→ **EXERCISE AIM**:
Only the lines from the one containing "color: #737373 ->" through the end of the data below are to be repeated, exactly as given, without pictures.

→ **DATA**:
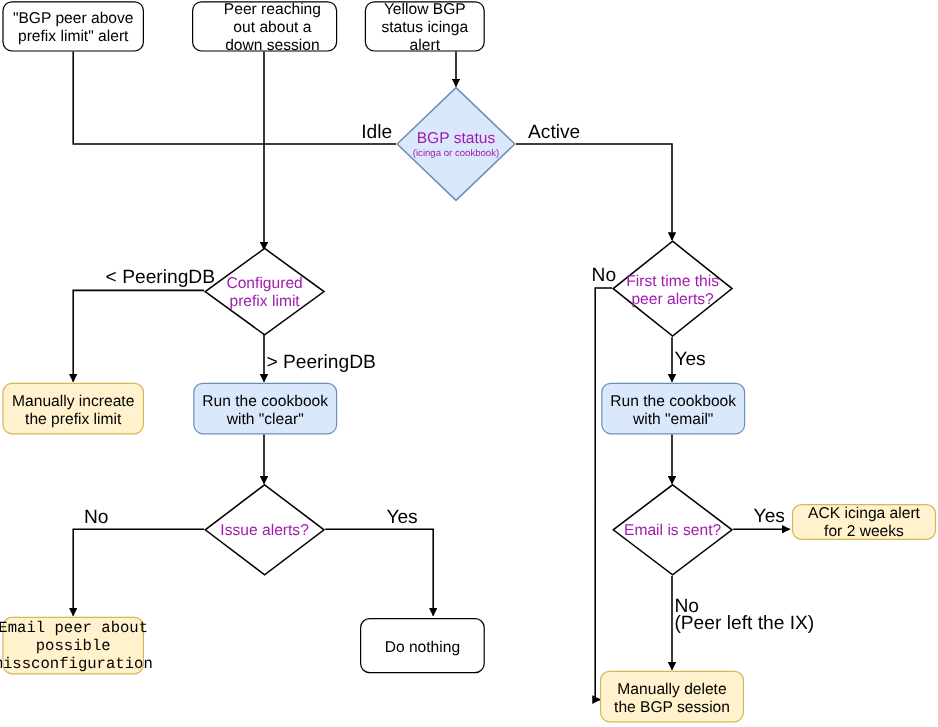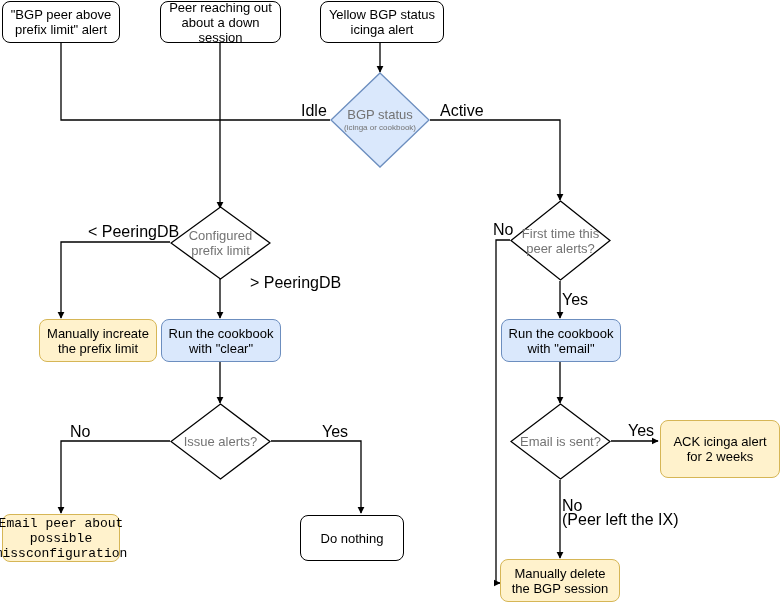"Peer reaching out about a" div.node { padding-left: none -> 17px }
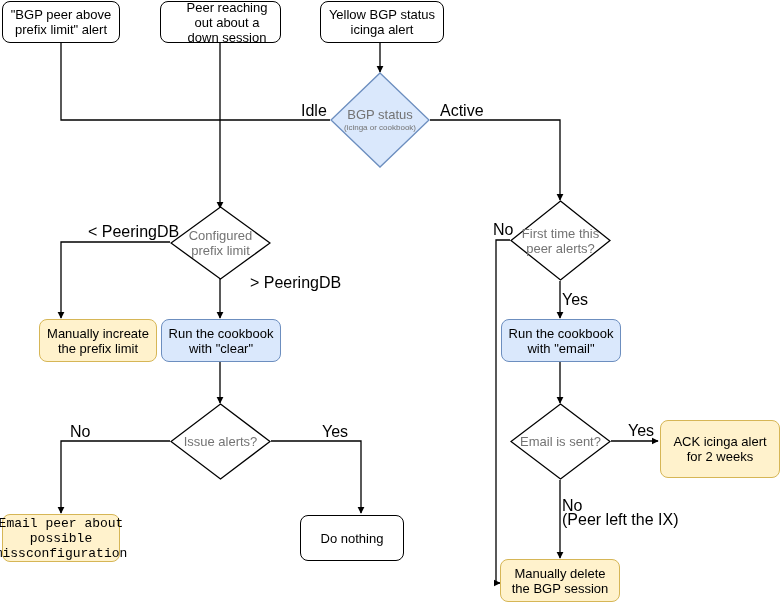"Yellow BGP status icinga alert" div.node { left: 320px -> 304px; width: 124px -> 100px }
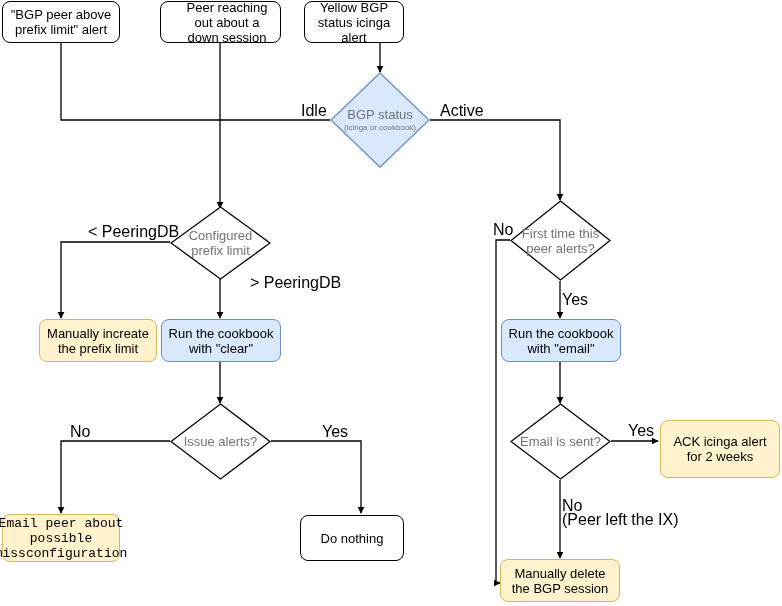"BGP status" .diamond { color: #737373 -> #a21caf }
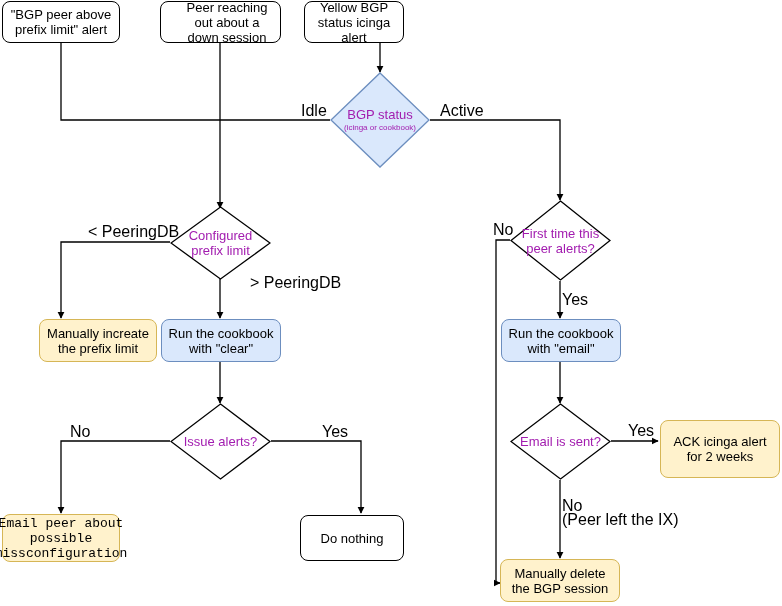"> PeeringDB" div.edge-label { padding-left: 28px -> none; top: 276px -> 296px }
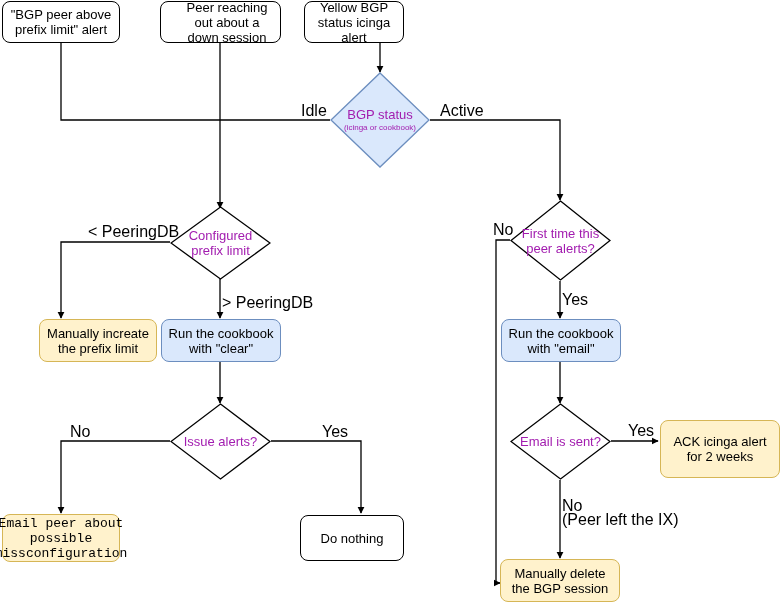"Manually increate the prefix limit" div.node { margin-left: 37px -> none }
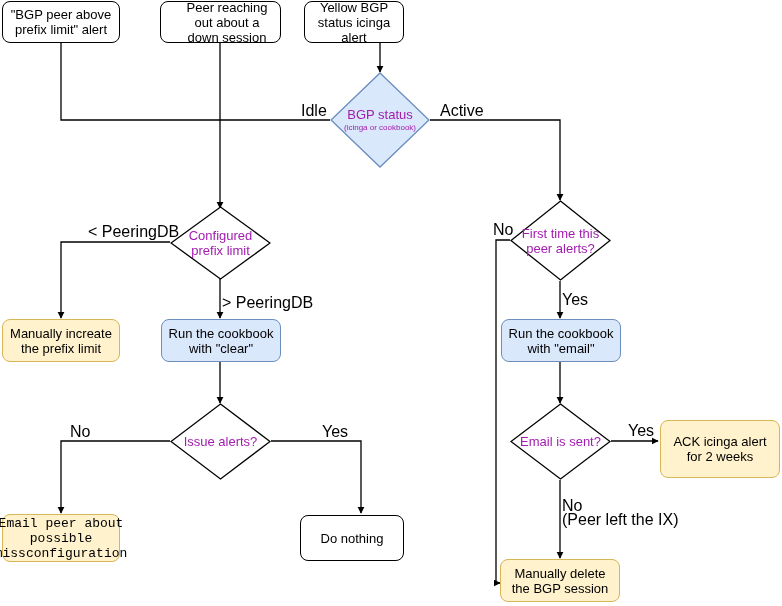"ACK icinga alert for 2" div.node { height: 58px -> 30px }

→ **ANSWER TO THIS TASK**:
"BGP status" .diamond { color: #737373 -> #a21caf }
"> PeeringDB" div.edge-label { padding-left: 28px -> none; top: 276px -> 296px }
"Manually increate the prefix limit" div.node { margin-left: 37px -> none }
"ACK icinga alert for 2" div.node { height: 58px -> 30px }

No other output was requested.